夕餉の買い物帰りのおばあちゃんや猫がお似合いののどかなスポットも

連休のまっただなか、テーマパークの人気アトラクション前状態。

人にぶつからないように用心して情緒あふれる階段を上り、振り返る。

夕焼けにはまだ早いけど、ほんの少し傾き始めた午後の陽ざしを受けて

昭和の香りあふれる人情商店街の活気が見える。

振り向けば昭和。振り向けば「三丁目の夕日」的懐かしい風景。

大混雑してても、やっぱりいいな。

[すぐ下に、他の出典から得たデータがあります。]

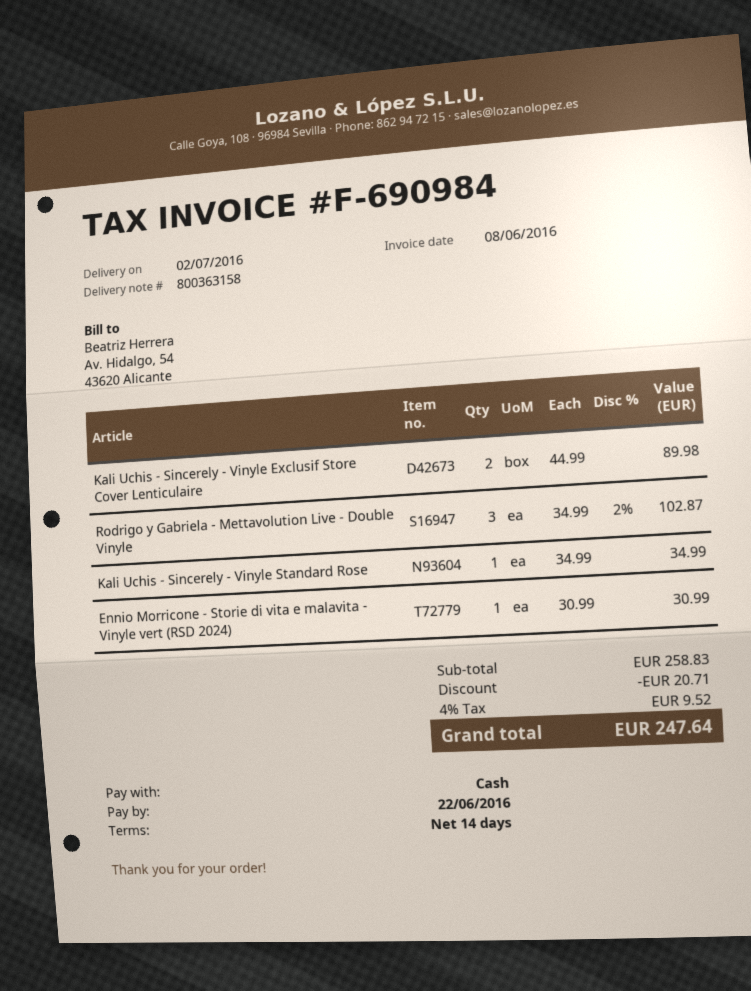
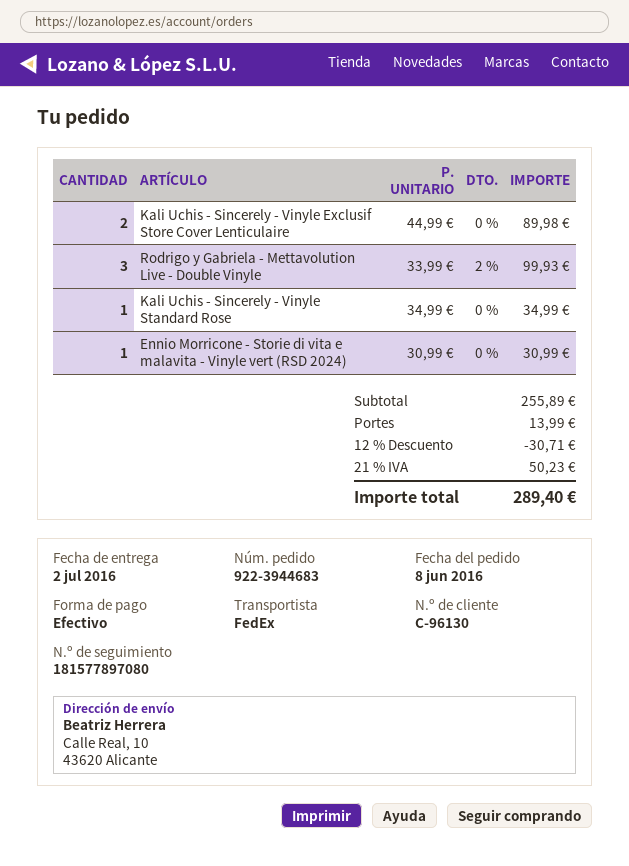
Rodrigo y Gabriela - Mettavolution Live - Double Vinyle: 3 x 34.99 - 2% = 102.87 -> 3 x 33.99 - 2% = 99.93
subtotal: 258.83 -> 255.89
discount: 20.71 -> 30.71
shipping: none -> 13.99
tax: 4% = 9.52 -> 21% = 50.23
total: 247.64 -> 289.40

ここからの眺めは。

谷中に来たら「夕焼けだんだん」を上りきって「佃煮」を買う。

これが私のお約束。

大正時代から続く佃煮の老舗「中野屋」です。

映画「三丁目の夕日」に出てきそうな昔ながらの店構えは変わっていません。

木枠のガラス戸を開け放した店先には

大皿に盛られたあみ、葉唐辛子、はぜやちりめんなどの佃煮が

つやつやぴかぴか飴色に光っています。

佃煮が並んだガラスケースの下は懐かしいタイル貼り。

「おばちゃん、はぜ100グラムおくれ」。

近所の子供が今にもおつかいにやってきそうな昭和の佃煮屋さんが

昔ながらの商いを続けている。

これが谷中の底力。

どれにしようかな・・・ああ、もう迷っちゃう~全部美味しそう♪

銀座あたりのショコラトリーで高級チョコを選ぶよりも真剣に迷う私。

う~んっと・・・ここのがこの世で一番美味しいと思う「しらす」と、

やっぱり「あみ」もはずせない、黒光りした「椎茸昆布」はお茶漬けだな、

おおお、今しか出ていないレア物「小海老」が燦然と輝いているではないか。

以上厳選4種の佃煮を包んでもらい、トートバッグにしっかり納める。

「ああ、これをちびちびつまみながら、今すぐ冷た~いビールが飲みたい!」

気がつけば「すし乃池」の行列に負けて昼ごはん、まだだった。

この店先でほっかほかのご飯も出したら飛ぶように売れるだろうな~。

「しらす」に「あみ」に「椎茸昆布」に「小海老」。

大好物の谷中の佃煮の心地よい重みを肩に、

もういちど「夕焼けだんだん」のてっぺんから午後の谷中の風景を眺める。

お寺と長屋と猫と植木鉢と甘いもんとお煎餅と佃煮とメンチカツと。

路地と路地の間に人情がぎゅっと詰まった懐かしい町。

夕暮れ迫り、日が傾く頃にはそこかしこのお勝手から夕餉の匂いが漂うのだろう。

そろそろお家に帰る時間だ。

遠い家路を急がねばならない。

谷中を歩くと、なぜだか、最期には家が恋しくなる。

さ、いっぱい遊んだ。

早くお家に帰ろう。

郷愁誘う夕暮れの似合う町を後に荷物を取りに銀座方面へ向かう。

それにしても・・・おなかへった(笑)。

(写真は)

本当は内緒にしておきたい(笑)佃煮屋さん「中野屋」。

サンダル履きで通いたい昭和の店構えが泣かせる。

いつも静かな店先も連休でたくさんのお客さんが詰めかけ、

遠慮がちにそっと写真を撮ったので、

味のあるタイル張り写っていなかった。残念。

でも美味しそうな飴色でしょ。

大正、昭和、平成と夕焼けを煮詰めた色なのだ。

谷中の佃煮は懐かしい夕焼けの味がする。